▸ **DESCRIPTION OF THE TASK**: Please give back an exact reproduction of the lines from the one with "(295, 140) none" through the end of the entries below, and no others.
Start of Block
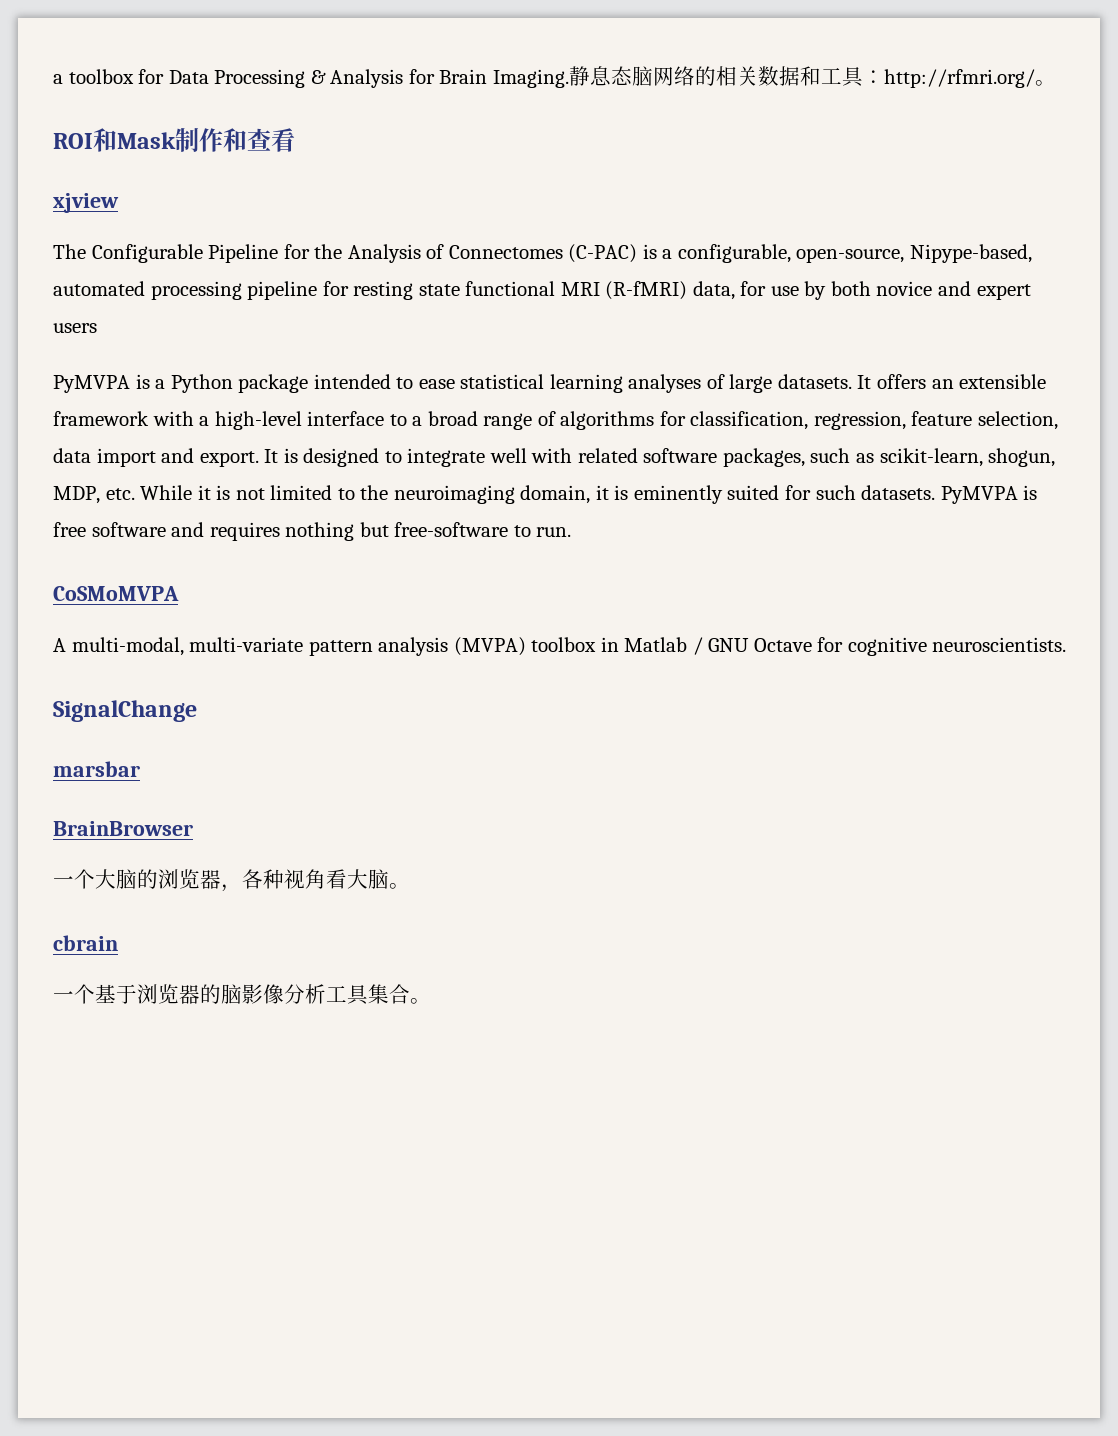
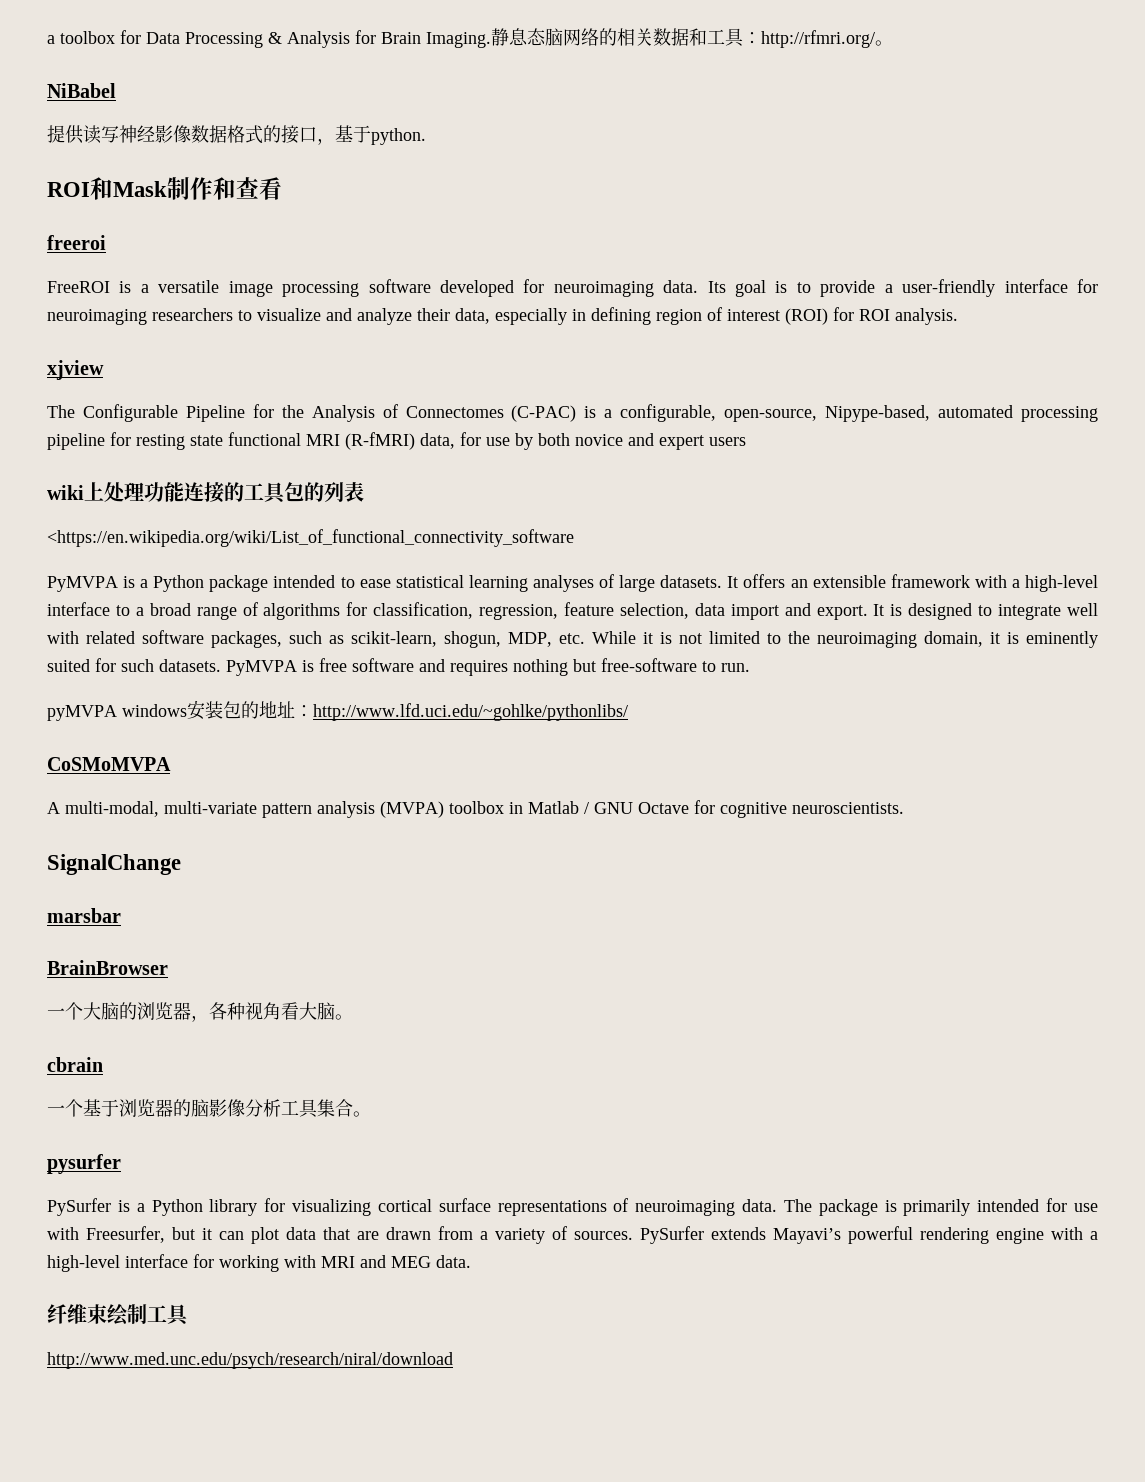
(1056, 83) none -> [47,83,116,98] [47,125,426,145] // NiBabel // 提供读写神经影像数据格式的接口，基于python.
(295, 140) none -> [47,235,106,250] [47,279,1099,297] [47,307,958,325] // freeroi // FreeROI is a versatile image processing software developed for neuroimaging data. Its goal is to provide a user-friendly interface for neuroimaging researchers to visualize and analyze their data, especially in defining region of interest (ROI) for ROI analysis.
(97, 328) none -> [47,482,364,504] [47,529,574,547] // wiki上处理功能连接的工具包的列表 // <https://en.wikipedia.org/wiki/List_of_functional_connectivity_software
(572, 532) none -> [47,700,628,721] // pyMVPA windows安装包的地址：http://www.lfd.uci.edu/~gohlke/pythonlibs/
(431, 1001) none -> [47,1154,121,1174] [47,1198,1099,1216] [47,1226,1098,1244] [47,1254,471,1272] [47,1304,190,1326] [47,1352,453,1369] // pysurfer // PySurfer is a Python library for visualizing cortical surface representations of neuroimaging data. The package is primarily intended for use with Freesurfer, but it can plot data that are drawn from a variety of sources. PySurfer extends Mayavi’s powerful rendering engine with a high-level interface for working with MRI and MEG data. // 纤维束绘制工具 // http://www.med.unc.edu/psych/research/niral/download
End of Block
▸ **ANSWER SPACE**:
(295, 140) none -> [47,235,106,250] [47,279,1099,297] [47,307,958,325] // freeroi // FreeROI is a versatile image processing software developed for neuroimaging data. Its goal is to provide a user-friendly interface for neuroimaging researchers to visualize and analyze their data, especially in defining region of interest (ROI) for ROI analysis.
(97, 328) none -> [47,482,364,504] [47,529,574,547] // wiki上处理功能连接的工具包的列表 // <https://en.wikipedia.org/wiki/List_of_functional_connectivity_software
(572, 532) none -> [47,700,628,721] // pyMVPA windows安装包的地址：http://www.lfd.uci.edu/~gohlke/pythonlibs/
(431, 1001) none -> [47,1154,121,1174] [47,1198,1099,1216] [47,1226,1098,1244] [47,1254,471,1272] [47,1304,190,1326] [47,1352,453,1369] // pysurfer // PySurfer is a Python library for visualizing cortical surface representations of neuroimaging data. The package is primarily intended for use with Freesurfer, but it can plot data that are drawn from a variety of sources. PySurfer extends Mayavi’s powerful rendering engine with a high-level interface for working with MRI and MEG data. // 纤维束绘制工具 // http://www.med.unc.edu/psych/research/niral/download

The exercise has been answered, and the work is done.